=== About this exercise ===
Reproduce the whole listing that follows, character for character, and drop the images.
───── Supplied records ─────
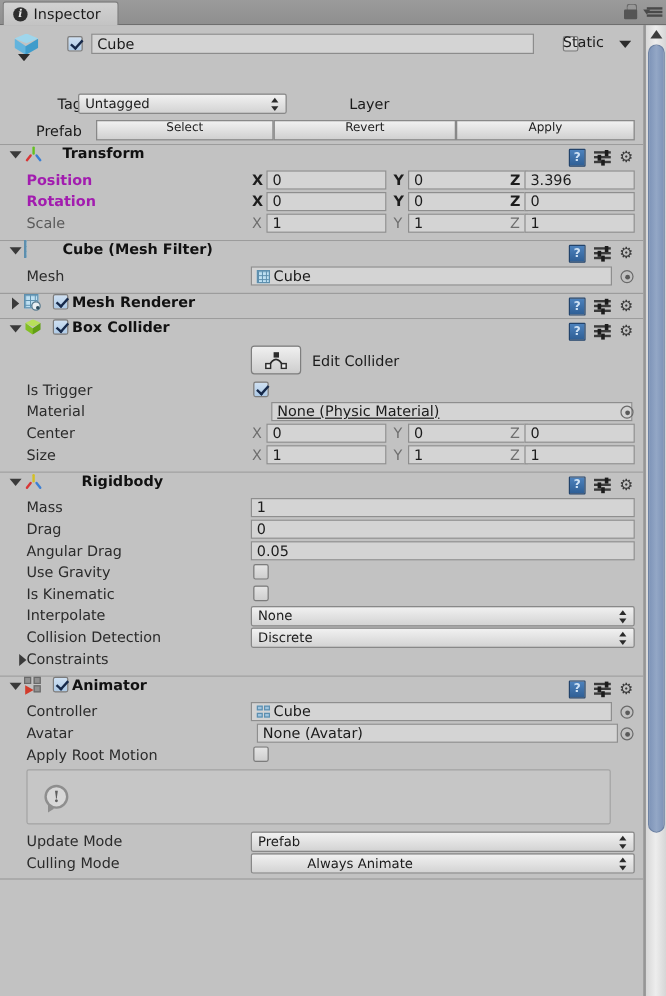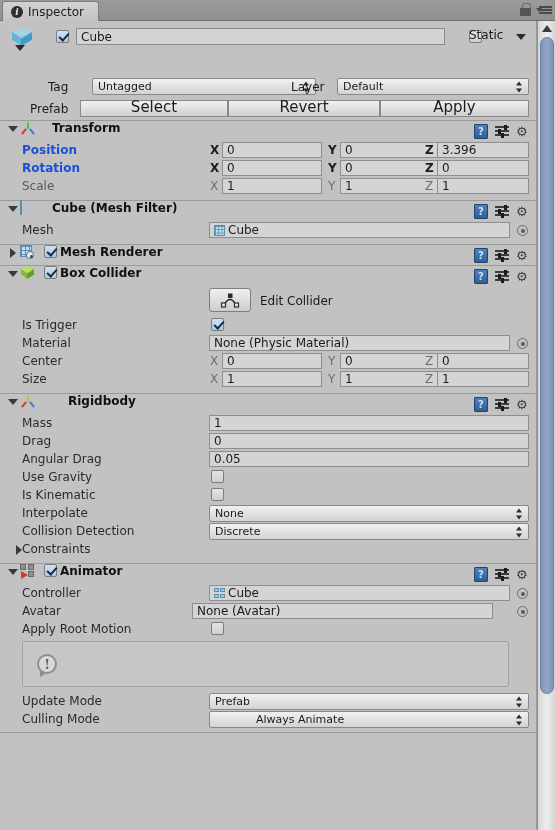"Untagged" div.popup { left: 92px -> 65px; width: 224px -> 174px }
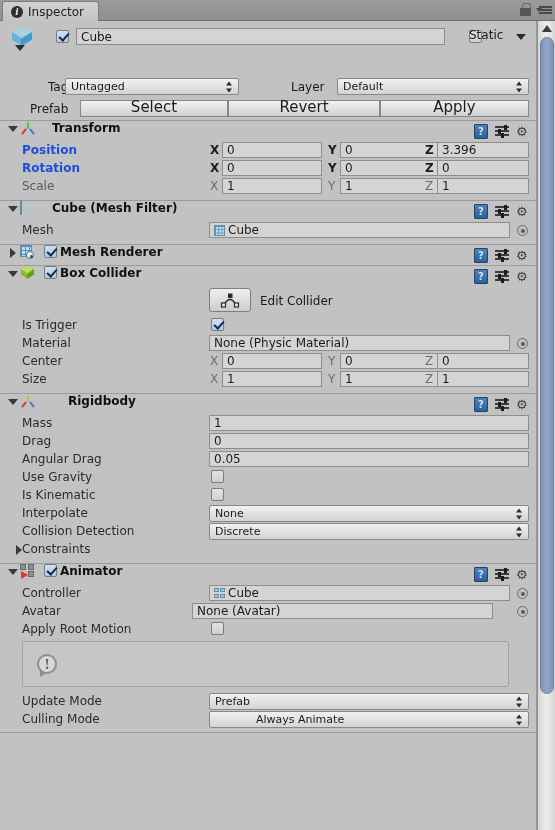"Default" div.popup { html: <div> <span>Default</span> <span></span> </div> -> none }
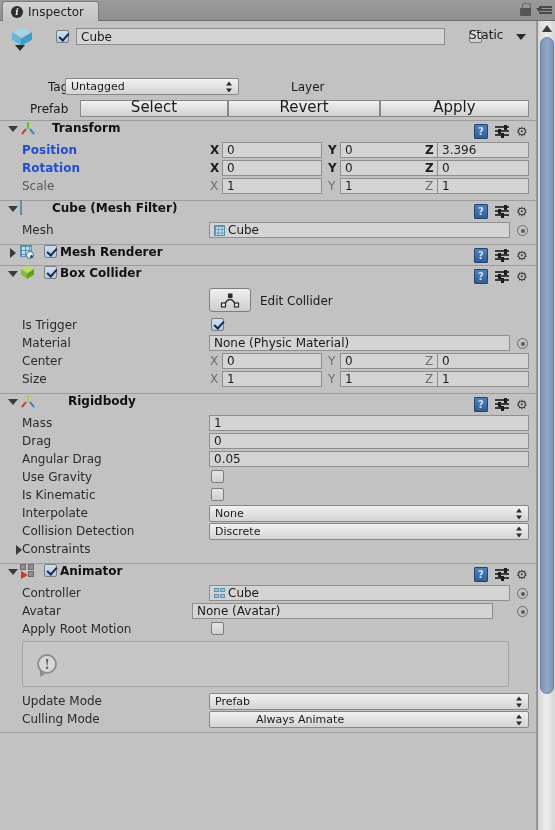"Select" .btn { align-items: flex-end -> flex-start; font-size: 15px -> 10px }
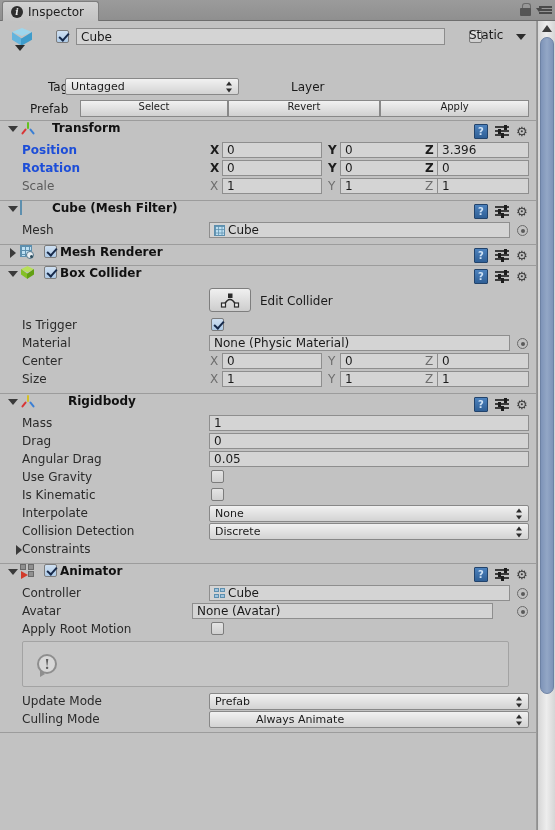"Position" .row .lbl.bold { color: #1d4ed8 -> #a21caf }
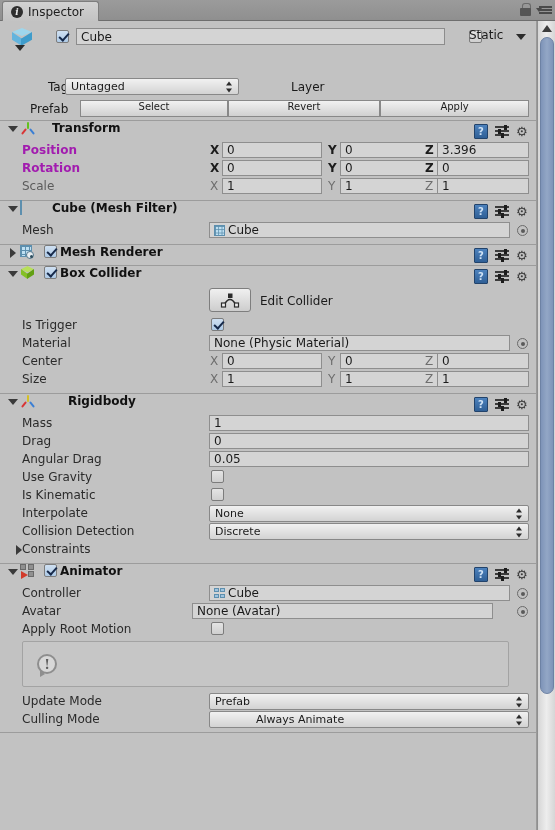"None (Physic Material)" div.objfield { left: 209px -> 226px; text-decoration: none -> underline }
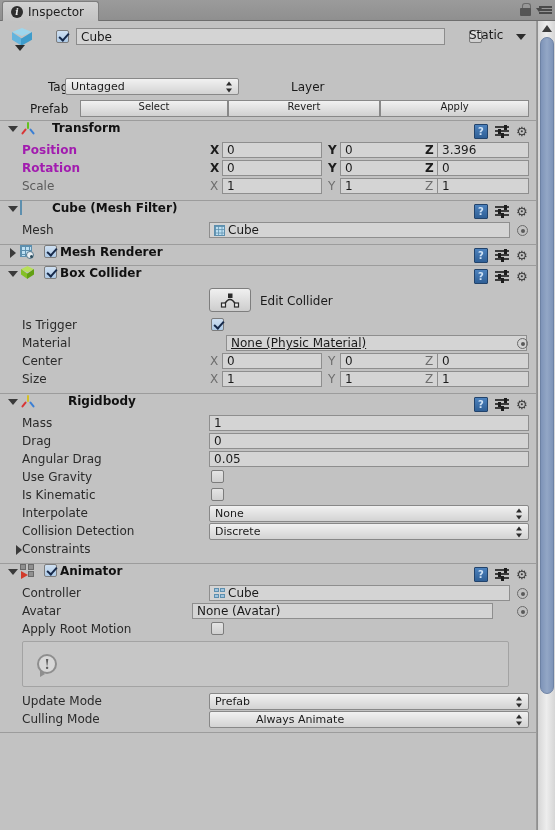"None (Avatar)" div.objfield { left: 192px -> 214px }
─────
=== Response for this exercise ===
"Untagged" div.popup { left: 92px -> 65px; width: 224px -> 174px }
"Default" div.popup { html: <div> <span>Default</span> <span></span> </div> -> none }
"Select" .btn { align-items: flex-end -> flex-start; font-size: 15px -> 10px }
"Position" .row .lbl.bold { color: #1d4ed8 -> #a21caf }
"None (Physic Material)" div.objfield { left: 209px -> 226px; text-decoration: none -> underline }
"None (Avatar)" div.objfield { left: 192px -> 214px }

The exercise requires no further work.